**TASK:** Find the number of lines containing the string "There" in the data. Answer with the number by itself.

**EXERCISE DATA:**
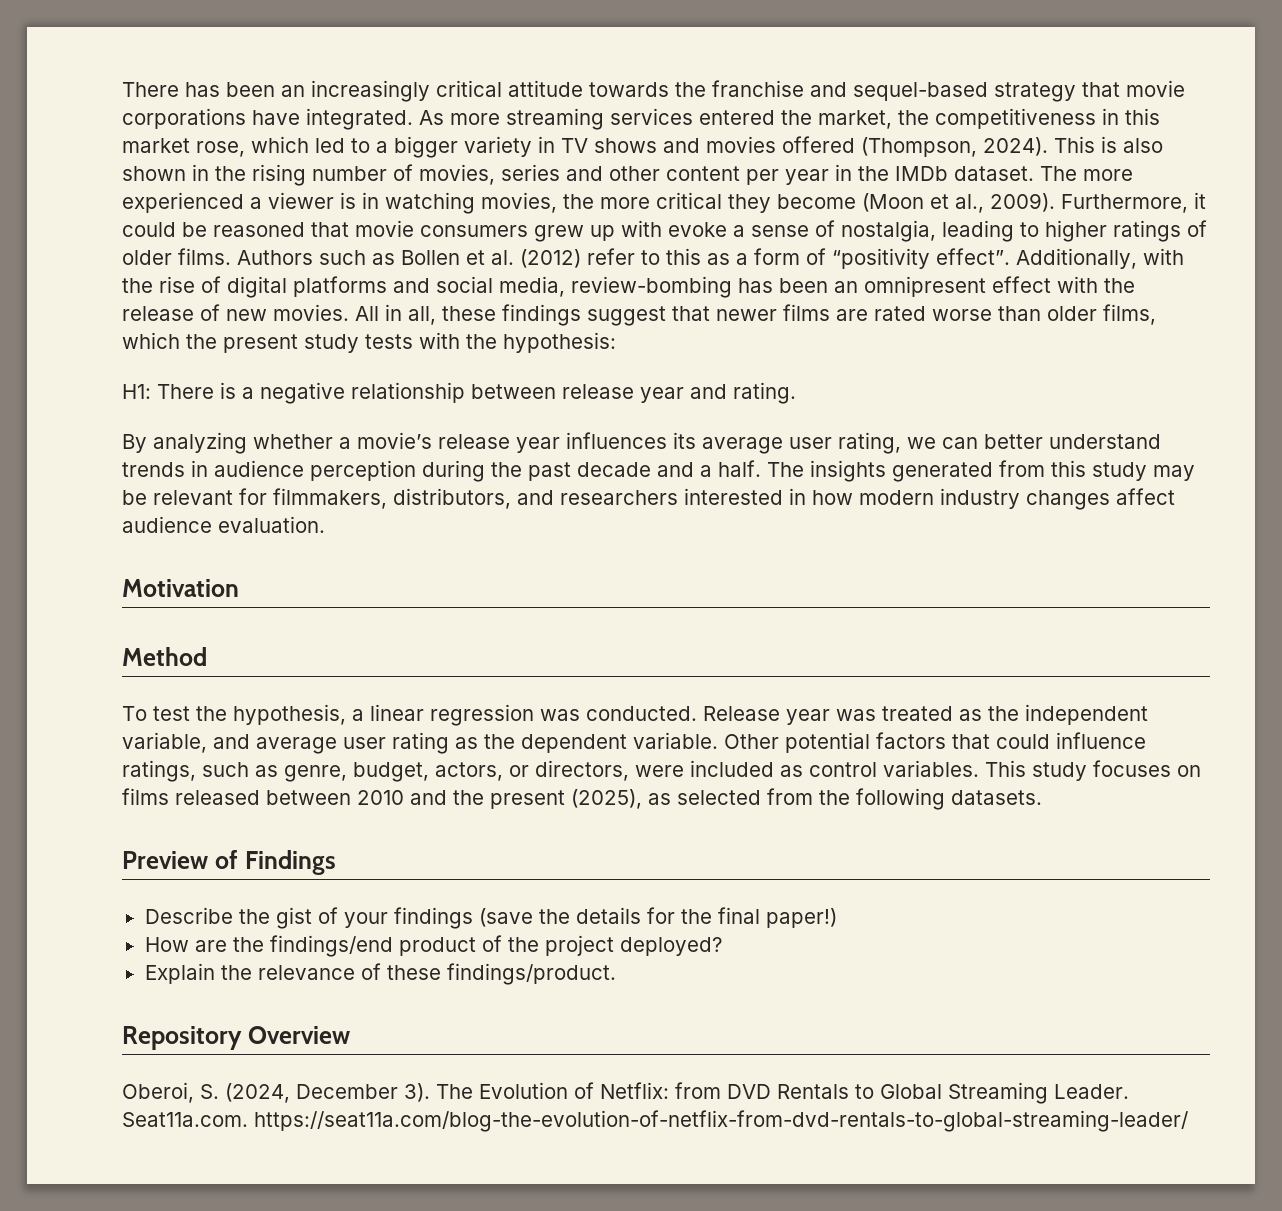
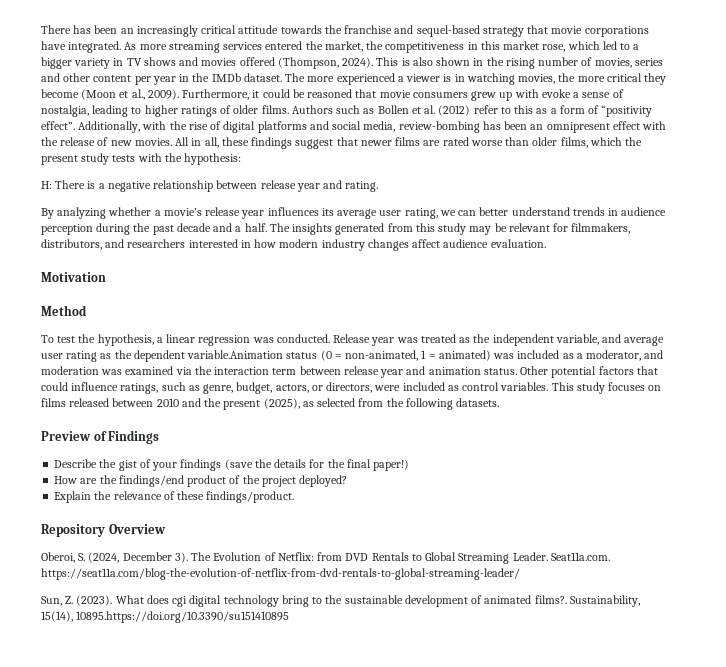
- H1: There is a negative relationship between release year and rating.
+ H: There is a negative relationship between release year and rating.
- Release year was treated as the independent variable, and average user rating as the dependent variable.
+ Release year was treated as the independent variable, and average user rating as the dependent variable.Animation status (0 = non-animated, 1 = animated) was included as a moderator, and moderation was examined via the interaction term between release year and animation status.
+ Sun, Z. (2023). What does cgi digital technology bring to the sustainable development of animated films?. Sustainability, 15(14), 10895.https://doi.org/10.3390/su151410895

**RESPONSE TO THIS EXERCISE:** 2